Description of the task >> Word for word, copy the entire listing below, but do not carry over any pictures.

━━━━━━━━━━

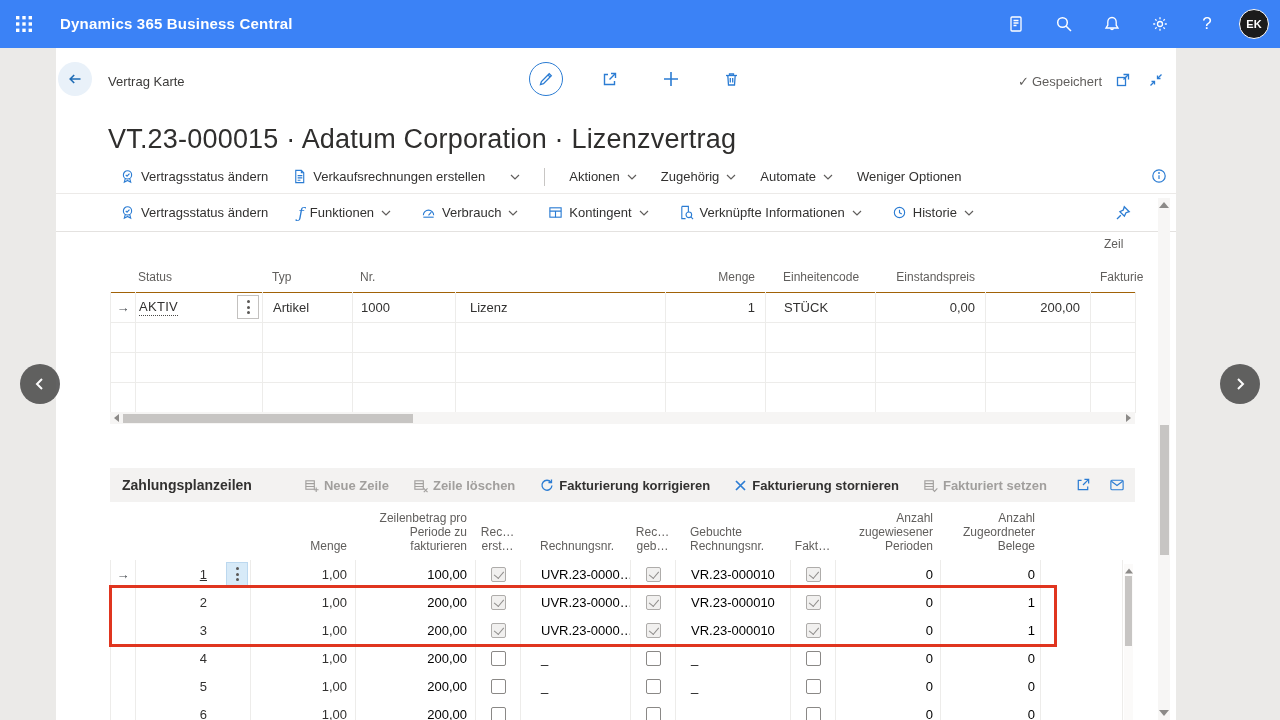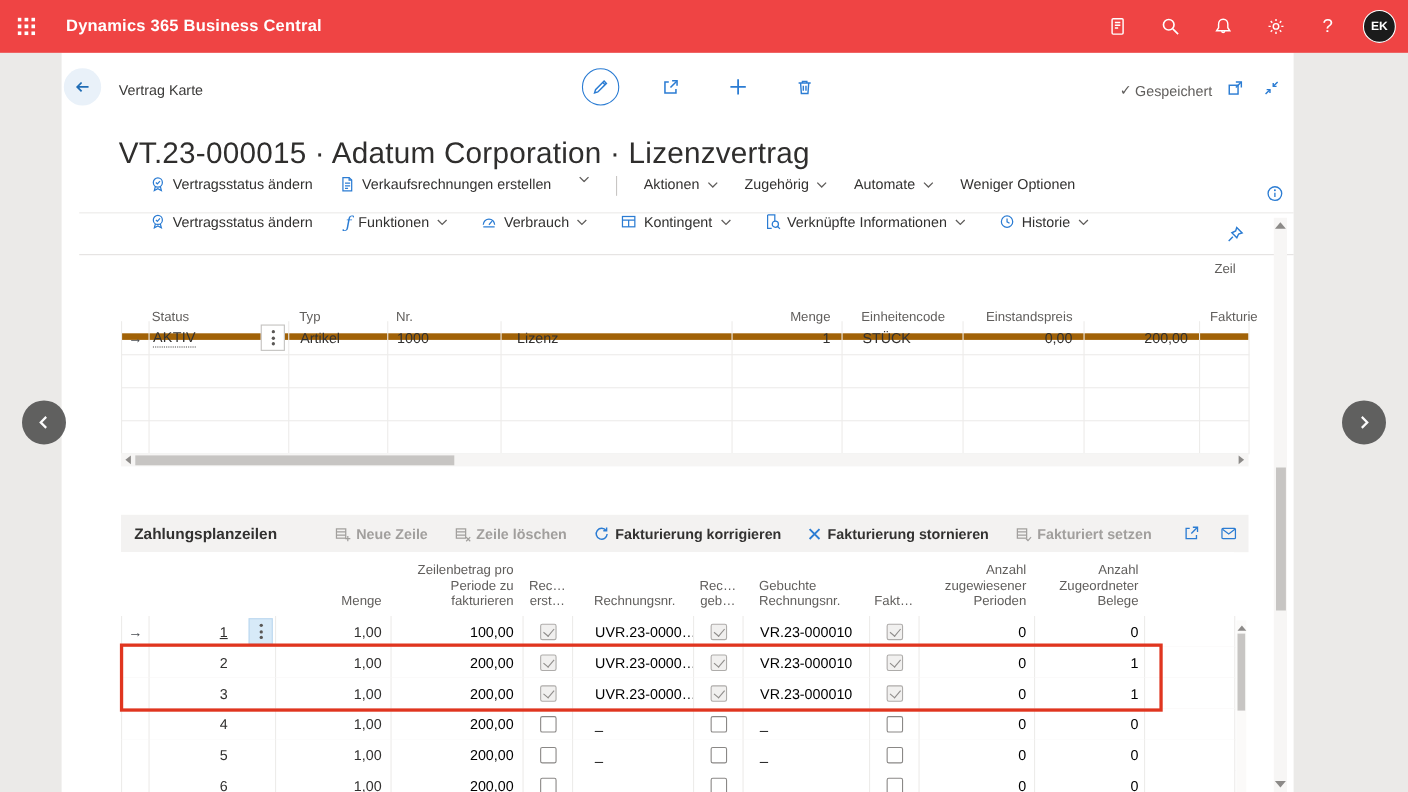--- a/index.html
+++ b/index.html
@@ -1,21 +1,21 @@
 <!DOCTYPE html>
 <html><head>
 <meta charset="utf-8">
 <style>
   html,body{margin:0;padding:0}
   body{width:1280px;height:720px;overflow:hidden;background:#ebeae8;
        font-family:"Liberation Sans","DejaVu Sans",sans-serif;color:#323130}
   .screen{position:relative;width:1280px;height:720px}
 
   
-  .topbar{position:absolute;left:0;top:0;width:1280px;height:48px;background:#ef4444;z-index:100}
+  .topbar{position:absolute;left:0;top:0;width:1280px;height:48px;background:#3b82f6;z-index:100}
   .waffle{position:absolute;left:0;top:0;width:48px;height:48px;display:flex;align-items:center;justify-content:center;background:none;border:0;cursor:pointer}
   .app-title{position:absolute;left:60px;top:0;height:48px;line-height:48px;color:#fff;font-size:15px;font-weight:700;letter-spacing:.2px;cursor:pointer;white-space:nowrap}
   .tb-btn{position:absolute;top:0;width:48px;height:48px;display:flex;align-items:center;justify-content:center;background:none;border:0;cursor:pointer;color:#fff}
   .tb-help{font-size:17px;color:#fff}
   .avatar{position:absolute;left:1239px;top:9px;width:30px;height:30px;border-radius:50%;border:1.5px solid #fff;color:#fff;display:flex;align-items:center;justify-content:center;font-size:11px;font-weight:700;background:#1b1b1b;cursor:pointer;box-sizing:border-box}
 
   
   .nav-arrow{position:absolute;top:364px;width:40px;height:40px;border-radius:50%;background:#4d4d4d;opacity:.88;display:flex;align-items:center;justify-content:center;z-index:90;cursor:pointer;color:#fff}
   .nav-left{left:20px}.nav-right{left:1220px}
 
@@ -28,35 +28,35 @@
   .edit-btn{left:473px;top:14px;width:34px;height:34px;border:1px solid #2b7cd3;border-radius:50%}
   .share-btn{left:542px;top:20px;width:22px;height:22px}
   .new-btn{left:602px;top:18px;width:26px;height:26px}
   .delete-btn{left:664px;top:20px;width:22px;height:22px}
   .saved{position:absolute;left:962px;top:26px;display:flex;gap:3px;align-items:center;font-size:13px;color:#605e5c}
   .popout-btn{left:1057px;top:22px;width:20px;height:20px}
   .collapse-btn{left:1090px;top:22px;width:20px;height:20px}
   .page-title{position:absolute;left:52px;top:58px;font-size:27px;font-weight:300;color:#2f2e2d;letter-spacing:.2px;white-space:nowrap}
 
   
-  .abar{position:absolute;left:16px;width:1120px;display:flex;align-items:flex-start;padding-left:64px;box-sizing:border-box;font-size:13px;color:#323130}
+  .abar{position:absolute;left:0;width:1120px;display:flex;align-items:center;padding-left:64px;box-sizing:border-box;font-size:13px;color:#323130}
   .abar1{top:112px;height:34px;border-bottom:1px solid #eceae8;gap:24px}
   .abar2{top:146px;height:38px;border-bottom:1px solid #e4e2e0;gap:30px}
   .ab-item{display:flex;align-items:center;gap:6px;cursor:pointer;white-space:nowrap}
   .ab-sep{width:1px;height:18px;background:#c8c6c4}
   .chev{display:flex;margin-left:1px}
   .ic-blue{color:#2b7cd3;display:flex}
   .fx{font-style:italic;font-family:"DejaVu Serif","Liberation Serif",serif;color:#2b7cd3;font-size:15px;line-height:14px}
   .info-btn{position:absolute;left:1094px;top:119px;width:18px;height:18px}
   .pin-btn{position:absolute;left:1058px;top:156px;width:18px;height:18px}
 
   
   .group-label{position:absolute;left:1048px;top:189px;font-size:12px;color:#605e5c}
   .t1{position:absolute;left:54px;top:206px;width:1025px;height:170px}
-  .t1-head{position:absolute;top:11px;left:0;width:1025px;height:38px;border-bottom:6px solid #a16207}
+  .t1-head{position:absolute;top:0;left:0;width:1025px;height:38px;border-bottom:1px solid #a16207}
   .hc{position:absolute;top:0;height:100%;display:flex;align-items:flex-end;padding-bottom:8px;font-size:12px;color:#605e5c;box-sizing:border-box;cursor:pointer;white-space:nowrap}
   .t1-row{position:absolute;left:0;width:1025px;height:30px;border-bottom:1px solid #edecea;border-left:1px solid #edecea}
   .cell{position:absolute;top:0;height:100%;display:flex;align-items:center;font-size:13px;box-sizing:border-box;border-right:1px solid #edecea;white-space:nowrap;overflow:hidden}
   .col-mk{left:0;width:25px;justify-content:center;padding:0}
   .col-status{left:25px;width:127px;padding-left:3px}
   .col-typ{left:152px;width:90px;padding-left:10px}
   .col-nr{left:242px;width:103px;padding-left:8px}
   .col-besch{left:345px;width:210px;padding-left:14px}
   .col-menge{left:555px;width:100px;justify-content:flex-end;padding-right:10px}
   .col-einh{left:655px;width:110px;padding-left:18px}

━━━━━━━━━━

Answer space >>
--- a/index.html
+++ b/index.html
@@ -1,21 +1,21 @@
 <!DOCTYPE html>
 <html><head>
 <meta charset="utf-8">
 <style>
   html,body{margin:0;padding:0}
   body{width:1280px;height:720px;overflow:hidden;background:#ebeae8;
        font-family:"Liberation Sans","DejaVu Sans",sans-serif;color:#323130}
   .screen{position:relative;width:1280px;height:720px}
 
   
-  .topbar{position:absolute;left:0;top:0;width:1280px;height:48px;background:#ef4444;z-index:100}
+  .topbar{position:absolute;left:0;top:0;width:1280px;height:48px;background:#3b82f6;z-index:100}
   .waffle{position:absolute;left:0;top:0;width:48px;height:48px;display:flex;align-items:center;justify-content:center;background:none;border:0;cursor:pointer}
   .app-title{position:absolute;left:60px;top:0;height:48px;line-height:48px;color:#fff;font-size:15px;font-weight:700;letter-spacing:.2px;cursor:pointer;white-space:nowrap}
   .tb-btn{position:absolute;top:0;width:48px;height:48px;display:flex;align-items:center;justify-content:center;background:none;border:0;cursor:pointer;color:#fff}
   .tb-help{font-size:17px;color:#fff}
   .avatar{position:absolute;left:1239px;top:9px;width:30px;height:30px;border-radius:50%;border:1.5px solid #fff;color:#fff;display:flex;align-items:center;justify-content:center;font-size:11px;font-weight:700;background:#1b1b1b;cursor:pointer;box-sizing:border-box}
 
   
   .nav-arrow{position:absolute;top:364px;width:40px;height:40px;border-radius:50%;background:#4d4d4d;opacity:.88;display:flex;align-items:center;justify-content:center;z-index:90;cursor:pointer;color:#fff}
   .nav-left{left:20px}.nav-right{left:1220px}
 
@@ -28,35 +28,35 @@
   .edit-btn{left:473px;top:14px;width:34px;height:34px;border:1px solid #2b7cd3;border-radius:50%}
   .share-btn{left:542px;top:20px;width:22px;height:22px}
   .new-btn{left:602px;top:18px;width:26px;height:26px}
   .delete-btn{left:664px;top:20px;width:22px;height:22px}
   .saved{position:absolute;left:962px;top:26px;display:flex;gap:3px;align-items:center;font-size:13px;color:#605e5c}
   .popout-btn{left:1057px;top:22px;width:20px;height:20px}
   .collapse-btn{left:1090px;top:22px;width:20px;height:20px}
   .page-title{position:absolute;left:52px;top:58px;font-size:27px;font-weight:300;color:#2f2e2d;letter-spacing:.2px;white-space:nowrap}
 
   
-  .abar{position:absolute;left:16px;width:1120px;display:flex;align-items:flex-start;padding-left:64px;box-sizing:border-box;font-size:13px;color:#323130}
+  .abar{position:absolute;left:0;width:1120px;display:flex;align-items:center;padding-left:64px;box-sizing:border-box;font-size:13px;color:#323130}
   .abar1{top:112px;height:34px;border-bottom:1px solid #eceae8;gap:24px}
   .abar2{top:146px;height:38px;border-bottom:1px solid #e4e2e0;gap:30px}
   .ab-item{display:flex;align-items:center;gap:6px;cursor:pointer;white-space:nowrap}
   .ab-sep{width:1px;height:18px;background:#c8c6c4}
   .chev{display:flex;margin-left:1px}
   .ic-blue{color:#2b7cd3;display:flex}
   .fx{font-style:italic;font-family:"DejaVu Serif","Liberation Serif",serif;color:#2b7cd3;font-size:15px;line-height:14px}
   .info-btn{position:absolute;left:1094px;top:119px;width:18px;height:18px}
   .pin-btn{position:absolute;left:1058px;top:156px;width:18px;height:18px}
 
   
   .group-label{position:absolute;left:1048px;top:189px;font-size:12px;color:#605e5c}
   .t1{position:absolute;left:54px;top:206px;width:1025px;height:170px}
-  .t1-head{position:absolute;top:11px;left:0;width:1025px;height:38px;border-bottom:6px solid #a16207}
+  .t1-head{position:absolute;top:0;left:0;width:1025px;height:38px;border-bottom:1px solid #a16207}
   .hc{position:absolute;top:0;height:100%;display:flex;align-items:flex-end;padding-bottom:8px;font-size:12px;color:#605e5c;box-sizing:border-box;cursor:pointer;white-space:nowrap}
   .t1-row{position:absolute;left:0;width:1025px;height:30px;border-bottom:1px solid #edecea;border-left:1px solid #edecea}
   .cell{position:absolute;top:0;height:100%;display:flex;align-items:center;font-size:13px;box-sizing:border-box;border-right:1px solid #edecea;white-space:nowrap;overflow:hidden}
   .col-mk{left:0;width:25px;justify-content:center;padding:0}
   .col-status{left:25px;width:127px;padding-left:3px}
   .col-typ{left:152px;width:90px;padding-left:10px}
   .col-nr{left:242px;width:103px;padding-left:8px}
   .col-besch{left:345px;width:210px;padding-left:14px}
   .col-menge{left:555px;width:100px;justify-content:flex-end;padding-right:10px}
   .col-einh{left:655px;width:110px;padding-left:18px}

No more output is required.